Physical characteristics
- Source: Rannwald forest near Dietlingen (Keltern)
- • location: Keltern-Dietlingen
- • coordinates: 48°54′24″N 8°36′33″E﻿ / ﻿48.906752°N 8.609274°E
- • elevation: 252 m (827 ft)
- Mouth: Pfinz
- • location: Remchingen-Nöttingen
- • coordinates: 48°55′52″N 8°34′22″E﻿ / ﻿48.931235°N 8.572886°E
- • elevation: 162 m (531 ft)
- Length: 3.7 km (2.3 mi)
- Basin size: 8.2 km^{2} (3.2 sq mi)

Basin features
- • left: Neue Neubrüch, other headstream
- River system: Rhine

= Rannbach (Pfinz) =

River in Baden-Württemberg, Germany

The Rannbach is a small river of about 3.7 kilometres in length and a right tributary of the Pfinz in the district of Enzkreis in Baden-Württemberg, Germany.

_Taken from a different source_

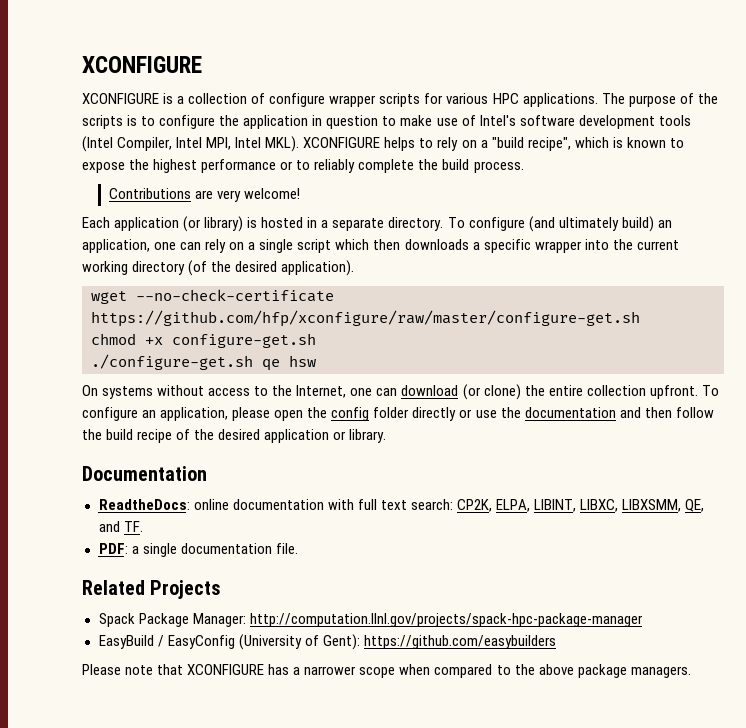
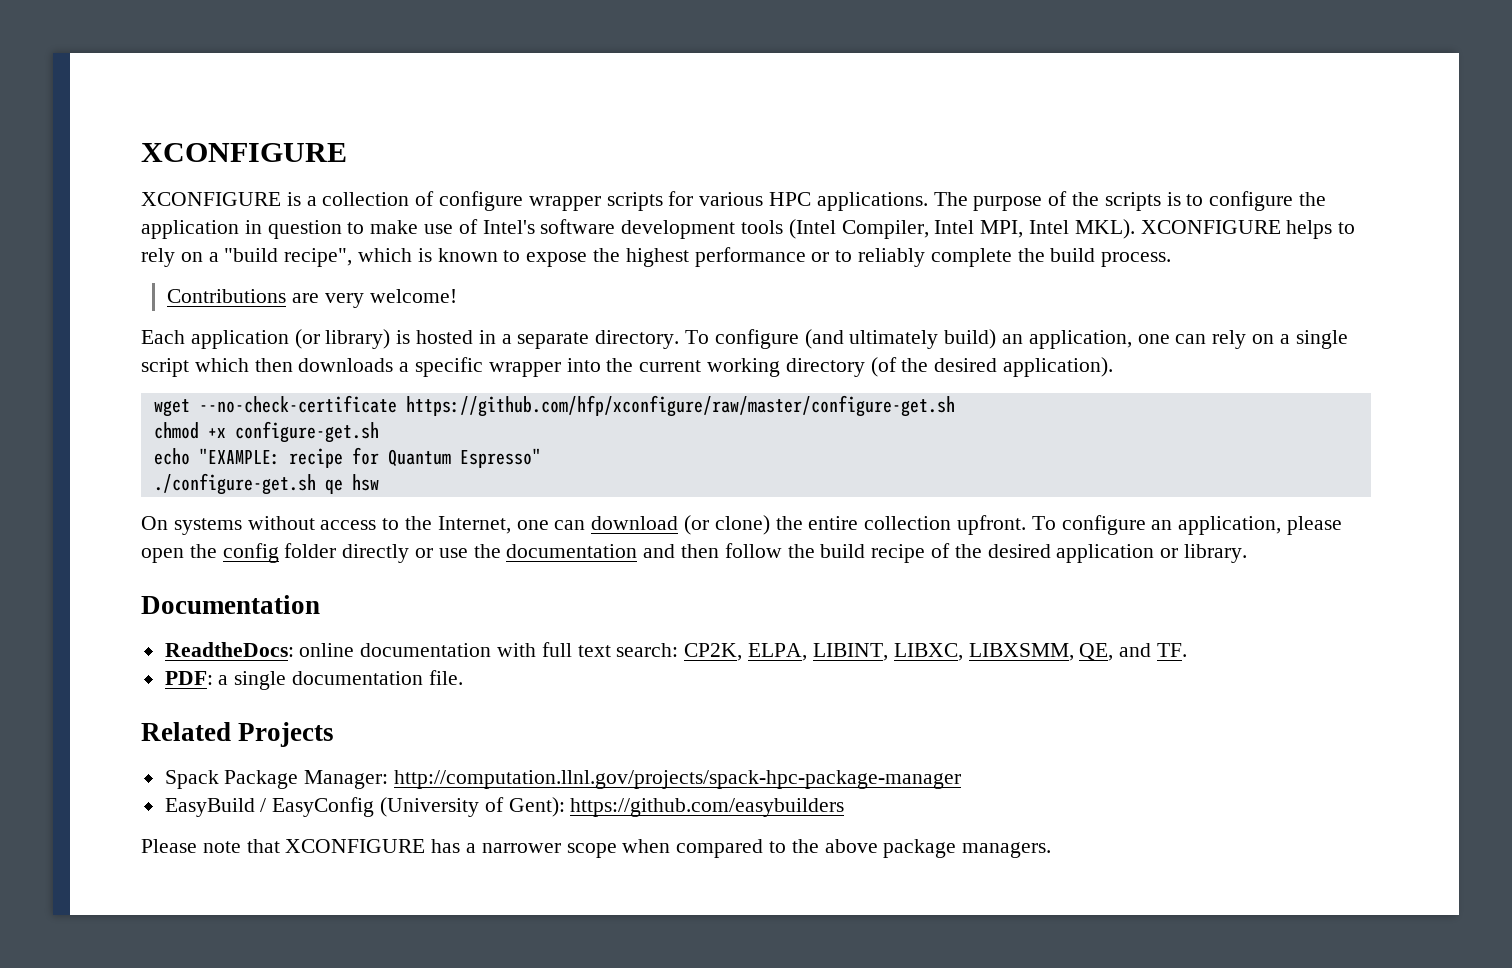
(316, 340) none -> [153,447,541,468] // echo "EXAMPLE: recipe for Quantum Espresso"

It flows mostly through forested terrain before joining the Pfinz in Remchingen-Nöttingen.

== Geography ==
=== Course ===
The Rannbach rises at an elevation of about 252 m in the Rannwald forest north of Dietlingen, part of the municipality of Keltern. The source lies within wooded terrain that belongs to the natural region of the Kraichgau.

A smaller source branch, known as the Einsiedlerbrunnen, originates at around 280 m within the same forest and joins the main stream after roughly 500 metres at about 248 m from the left.

The Rannbach flows northwest through the small valley known as the Ranntal, passing an artificial pond of roughly 0.2 a water surface at about 325 m elevation.

In the section called Untere Rann, a small stream called Neue Neubrüch joins from the left at around 197 m. This tributary is approximately 800 m long and rises near the field area called Neue Neubrüch at about 210 m.

After about 3.7 kilometres, the Rannbach reaches the Pfinz near Remchingen-Nöttingen at around 162 m.

=== Basin ===
The basin area of the Rannbach covers approximately 8.2 km² and lies entirely within the municipalities of Keltern and Remchingen in the Enzkreis district. The upper section is mostly forested, while the lower course transitions into open farmland.